Diplomatie béninoise : Wadagni relance la coopération au Sahel

diplomatie béninoise au Sahel : Wadagni en mission clé

Un agenda chargé, trois capitales stratégiques et une priorité claire : rétablir la confiance dans une région sous tension. Pour son premier déplacement officiel hors des frontières du Bénin, le président Romuald Wadagni a choisi de sillonner l’arc du Sahel, avec une escale à Abuja, Niamey et Ouagadougou. L’enjeu ? Redonner un nouvel élan à la coopération sous-régionale, mise à mal par des années de crises sécuritaires et de divergences politiques.

une tournée axée sur la sécurité et les échanges économiques

Dès les premiers échanges, deux thèmes ont dominé les discussions : la sécurité transfrontalière et le renforcement des flux commerciaux. Le Nigeria, premier partenaire économique du Bénin, reste un acteur incontournable dans la lutte contre les groupes armés opérant dans le bassin du lac Tchad. Sur place, Wadagni a plaidé pour la fluidification du corridor Lagos-Cotonou, actuellement paralysé par des blocages récurrents. Une situation qui pénalise les économies des deux pays et aggrave les tensions commerciales.

Du côté du Niger et du Burkina Faso, l’accent a été mis sur la coordination des actions face à la menace djihadiste. Les attaques dans les zones frontalières, comme l’Atacora ou l’Alibori, rendent toute réponse isolée du Bénin inefficace. Le président a donc insisté sur la nécessité de relancer les échanges de renseignements et de rouvrir progressivement les frontières commerciales, tout en renforçant les mécanismes de surveillance conjointe.

un équilibre délicat entre alliances divergentes

Le défi majeur de cette mission réside dans la capacité du Bénin à naviguer entre des partenaires aux positions radicalement différentes. Le Nigeria conserve son engagement au sein de la CEDEAO, tandis que le Niger et le Burkina Faso ont quitté l’organisation pour former l’Alliance des États du Sahel. Une situation qui place le Bénin dans une position inconfortable : maintenir sa crédibilité auprès des institutions régionales tout en évitant d’isoler des voisins avec lesquels il partage plus de 700 km de frontières et des échanges humains quotidiens.

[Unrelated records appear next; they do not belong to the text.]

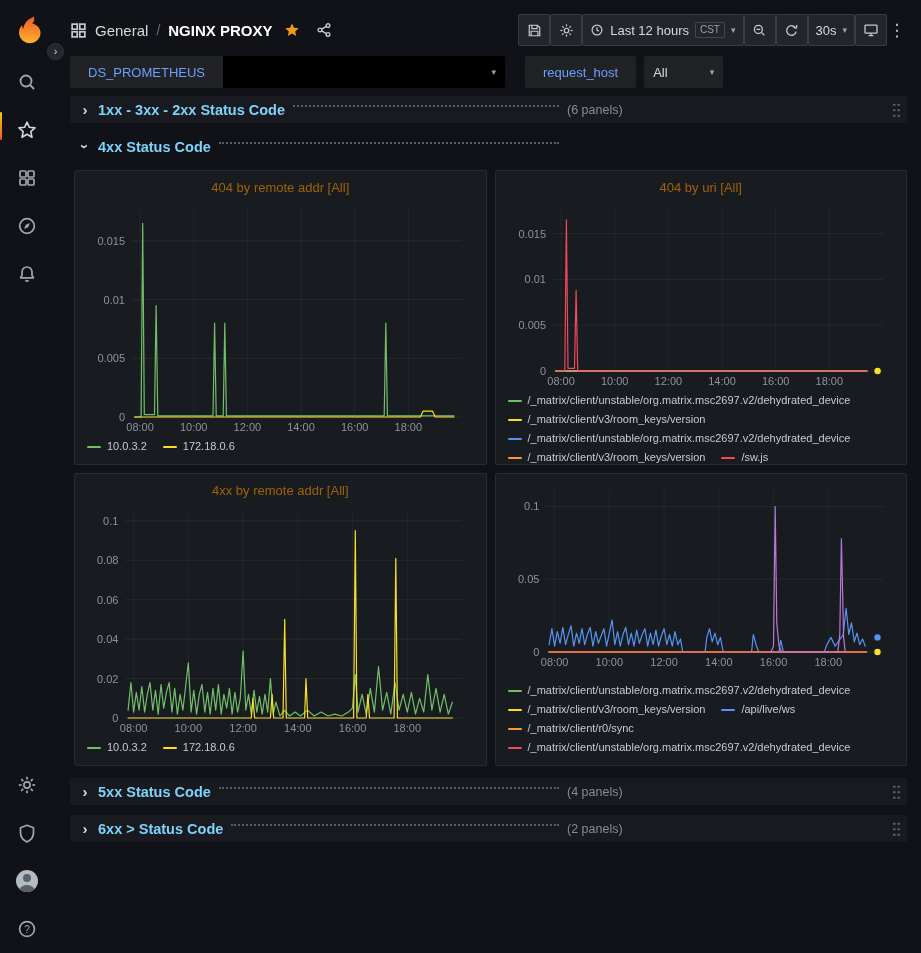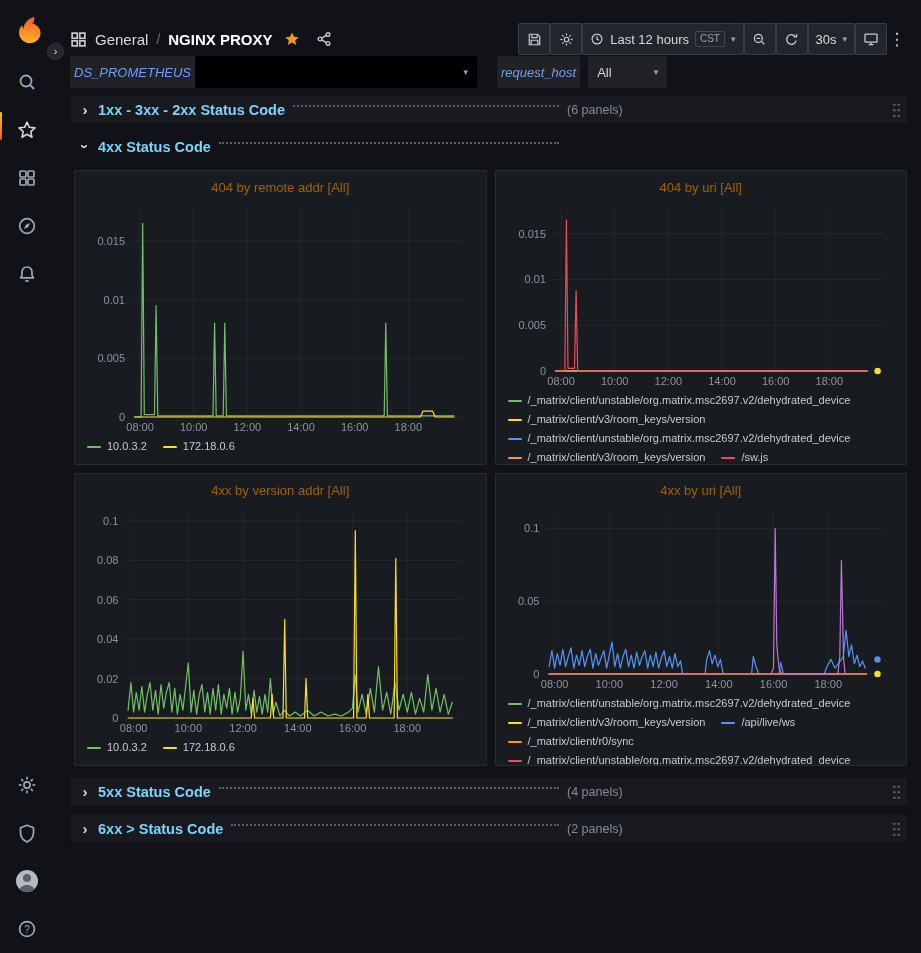"General" .topbar { top: 13px -> 4px }
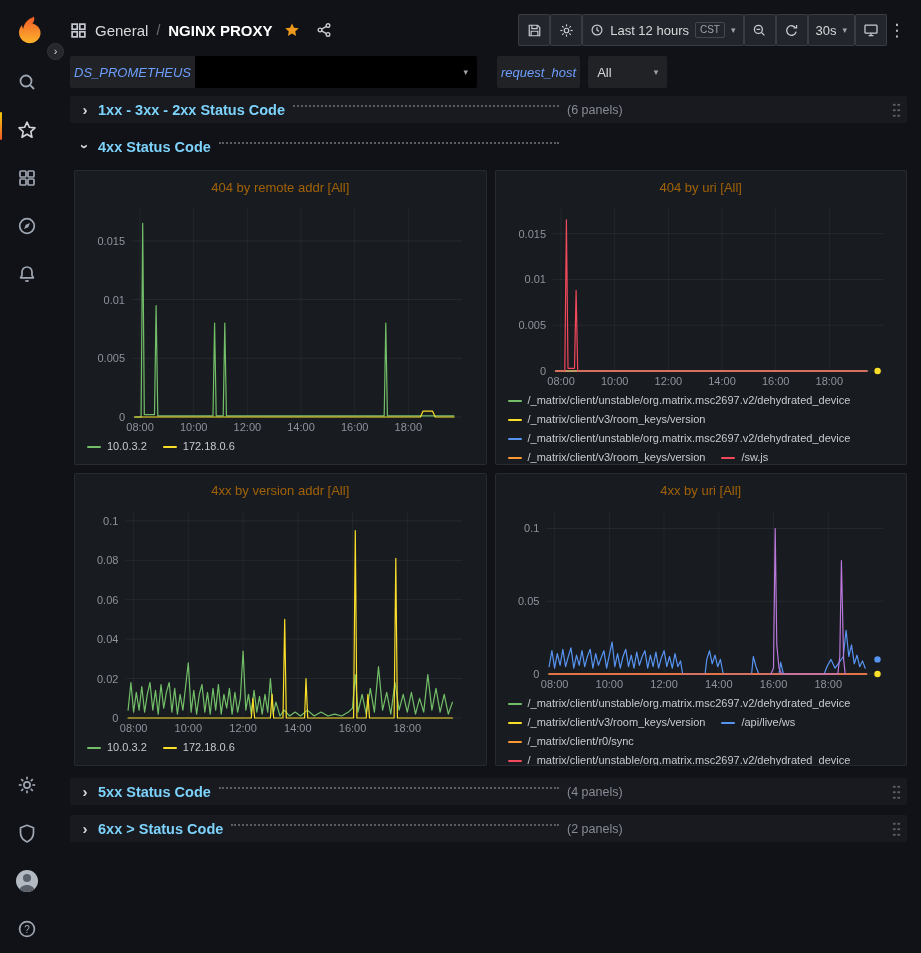"DS_PROMETHEUS" .var-label { font-style: italic -> none; padding: 0 4px -> 0 18px }
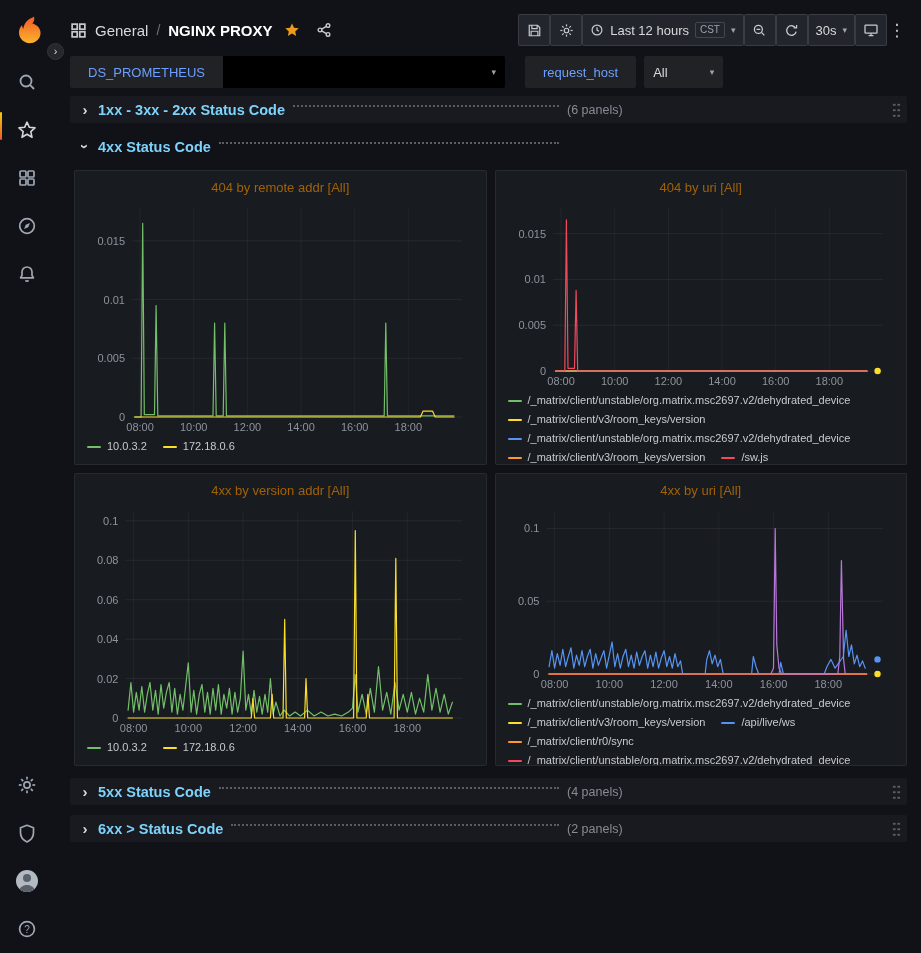"4xx by version addr [All]" div.panel-title { text: version -> remote }
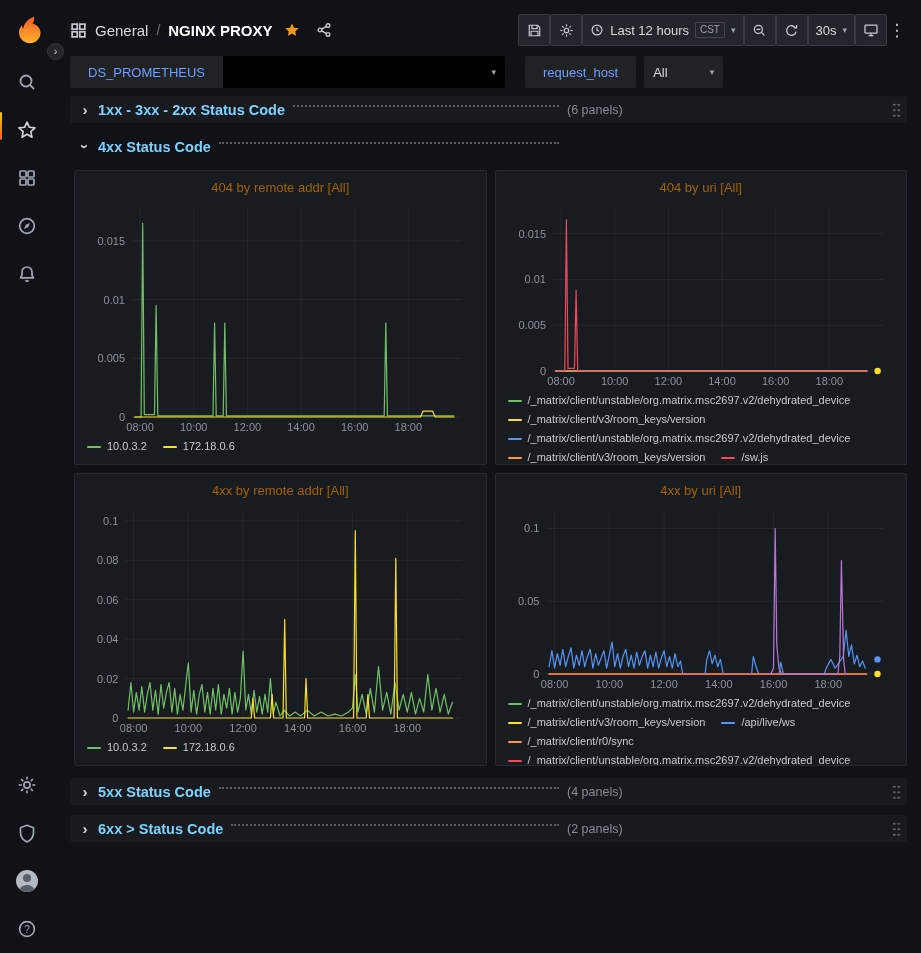"4xx by uri [All]" div.panel-title { html: <div>4xx by uri [All]</div> -> none }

Wadagni a délibérément évité les postures politiques pour se concentrer sur des solutions pragmatiques. Une approche qui tranche avec les années précédentes, où les relations diplomatiques étaient souvent conditionnées par les prises de position sur la CEDEAO ou les transitions militaires en place.

les défis à relever pour une coopération durable

Plusieurs obstacles se dressent sur la voie d’un rapprochement concret. D’abord, la sécurité : sans un cadre juridique solide et des moyens logistiques adaptés pour les unités mixtes de patrouille, aucun accord bilatéral ne pourra être mis en œuvre efficacement. Ensuite, la réouverture des marchés frontaliers et la sécurisation des axes routiers ruraux sont des attentes pressantes des populations locales, souvent les premières victimes de l’insécurité.

Enfin, le risque de blocage institutionnel ne doit pas être sous-estimé. Comment concilier les exigences de la CEDEAO avec les nouvelles dynamiques régionales portées par l’Alliance des États du Sahel ? Le Bénin devra faire preuve de diplomatie pour éviter de se retrouver isolé ou, à l’inverse, instrumentalisé par l’un des blocs.

une stratégie de diplomatie par projets

Plutôt que de s’engager dans des débats politiques stériles, Wadagni mise sur une diplomatie de projets concrets. L’idée ? Créer des intérêts partagés autour de thèmes comme l’accès à l’eau, l’énergie ou la mobilité transfrontalière. En rendant les échanges indispensables, chaque partie aurait intérêt à maintenir le dialogue, même en cas de divergence politique.

Les premiers résultats pourraient émerger d’ici fin 2027. Si la méthode porte ses fruits, le Bénin pourrait retrouver un rôle central de facilitateur dans la sous-région. En revanche, un échec risquerait d’épuiser les efforts diplomatiques sans apporter de solutions tangibles sur le terrain, alors que l’insécurité continue de progresser.

le test des engagements pris

La mise en œuvre des promesses faites à Niamey et Ouagadougou constituera le premier indicateur de la réussite de cette tournée. Priorité absolue : la sécurisation du corridor Nord, artère vitale pour les échanges commerciaux. Sans avancées concrètes avant la fin de l’année, le discours de pragmatisme de Wadagni perdra en crédibilité, et les populations frontalières continueront de payer le prix de l’inaction.